В Византии взаимоотношения власти и церкви строились на принципе “симфонии”, сформулированном в VI в. в кодексе Юстиниана. Церковь и государство, священство (sacerdotium) и власть императора (impenum) рассматривались как две части единого организма. Император Иоанн Цимисхий говорил: “Я признаю две власти: священническую и императорскую. Творец вверил первой заботу о душе, а второй – попечение о людских телах. Пусть ни одна из властей не подвергается нападкам, дабы мир мог процветать”. Такова была теория, а практика ее нередко корректировала в сторону безусловного приоритета императорской власти. Например, один из византийских архиепископов XIII в. писал: “Император есть мерило в отношении церковной иерархии, законодатель для жизни и поведения священников, его ведению подлежат споры епископов и клириков и право замещения вакантных должностей”. Надо сказать, что эта древняя традиция идет от римского императора Константина Великого, сделавшего христианство государственной религией, созвавшего в 325 г. первый Вселенский церковный собор в Никее и постоянно вмешивавшегося в богословские споры и церковные дела (крещение он принял только накануне смерти). Недаром продолжавшуюся вплоть до XX в. эпоху в истории церкви, когда политическая власть осуществляла свои цели, опираясь на христианство как государственную религию, принято называть “константиновской”. Критики теократии говорят о “пленении” церкви государством, о том, что императоры приковали церковь к своей колеснице, что в итоге привело к религиозно-политическому диктату, к “христианским” гонениям против инакомыслящих. Благостная в теории, на практике идея “симфонии” государственной религии была попыткой “воцерковления” языческой по сути монархии, в основе своей противоречившей постулатам Нового Завета.

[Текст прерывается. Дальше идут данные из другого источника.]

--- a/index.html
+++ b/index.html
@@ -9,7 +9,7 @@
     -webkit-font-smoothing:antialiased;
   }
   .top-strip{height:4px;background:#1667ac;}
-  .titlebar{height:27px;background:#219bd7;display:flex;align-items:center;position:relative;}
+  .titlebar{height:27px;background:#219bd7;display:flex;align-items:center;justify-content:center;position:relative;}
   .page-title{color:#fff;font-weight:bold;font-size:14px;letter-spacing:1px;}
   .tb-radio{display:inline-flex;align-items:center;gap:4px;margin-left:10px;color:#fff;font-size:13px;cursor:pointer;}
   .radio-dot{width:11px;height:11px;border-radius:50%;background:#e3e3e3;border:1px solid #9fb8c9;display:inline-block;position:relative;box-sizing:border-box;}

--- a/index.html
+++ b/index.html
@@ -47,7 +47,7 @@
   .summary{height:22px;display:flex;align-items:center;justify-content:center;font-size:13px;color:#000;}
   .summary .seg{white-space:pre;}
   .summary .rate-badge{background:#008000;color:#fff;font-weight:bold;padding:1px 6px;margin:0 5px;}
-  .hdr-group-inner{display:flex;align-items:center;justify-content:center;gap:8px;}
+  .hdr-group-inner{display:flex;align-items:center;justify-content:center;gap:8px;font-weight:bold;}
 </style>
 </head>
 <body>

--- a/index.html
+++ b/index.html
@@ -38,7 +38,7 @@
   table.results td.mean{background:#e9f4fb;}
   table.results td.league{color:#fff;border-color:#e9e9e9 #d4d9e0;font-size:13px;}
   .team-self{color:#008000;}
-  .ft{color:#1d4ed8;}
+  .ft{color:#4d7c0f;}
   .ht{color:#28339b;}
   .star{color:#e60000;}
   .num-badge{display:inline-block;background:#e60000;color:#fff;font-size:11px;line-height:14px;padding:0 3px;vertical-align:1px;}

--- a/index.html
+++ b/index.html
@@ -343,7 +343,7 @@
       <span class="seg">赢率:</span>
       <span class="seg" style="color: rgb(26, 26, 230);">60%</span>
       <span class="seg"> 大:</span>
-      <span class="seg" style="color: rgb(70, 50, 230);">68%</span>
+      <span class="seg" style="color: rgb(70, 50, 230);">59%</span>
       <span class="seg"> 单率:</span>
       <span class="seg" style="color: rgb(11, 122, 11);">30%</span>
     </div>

Русь вместе с православием восприяла от Византии и ее церковно-политические концепции. Каноническая норма “симфонии” священства и царства была представлена уже в Кормчей книге, то есть в сборнике церковного законодательства (по-гречески – Номоканон) XII в., а в 1551 г. включена в постановления Стоглавого собора (причем повторена в нем дважды). Греческое понятие “симфонии” в первом случае переведено как “совещание”, во втором – “согласие”, то есть гармоническое взаимодействие между государственной властью и церковной иерархией. Практика, как обычно, корректировала благие намерения.
В начале киевского христианства мы видим, может быть, лучший вариант такого взаимодействия. Владимир уделял большое внимание тому, что мы бы сейчас назвали социальными аспектами христианства (и с чем так плохо обстоит дело сегодня). Он не только основывал школы, но и раздавал пищу голодным, поддерживал немощных. В Киеве Х в. им была создана своеобразная система “социального обеспечения”. Его примеру пытались следовать другие князья. Владимир Мономах в своем знаменитом “Поучении” наставлял сыновей: “Всего же более сирых не забывайте, насколько можете, по силе кормите, подавайте, сироту и вдовицу защищайте сами и не давайте сильным погубить человека”. Владимир также глубоко воспринял христианские требования милосердия и, когда вводил в Киеве византийское право, настаивал на смягчении его наиболее жестоких черт (наказаний в виде смертной казни, пыток, увечья).
Основанный в XI в. Киево-Печерский монастырь в лице его знаменитых настоятелей преп. Антония, преп. Феодосия, многих монахов продолжал эту “социальную” линию. Все они воплощали идеалы “умаления”, служения ближним через помощь беднякам, наставление буйных князей, личную аскезу. Киево-Печерский патерик содержит, например, рассказ о “черноризце” (то есть монахе) Прохоре, который во время голода раздавал хлеб и соль, в то время как киевский князь солью, наоборот, спекулировал.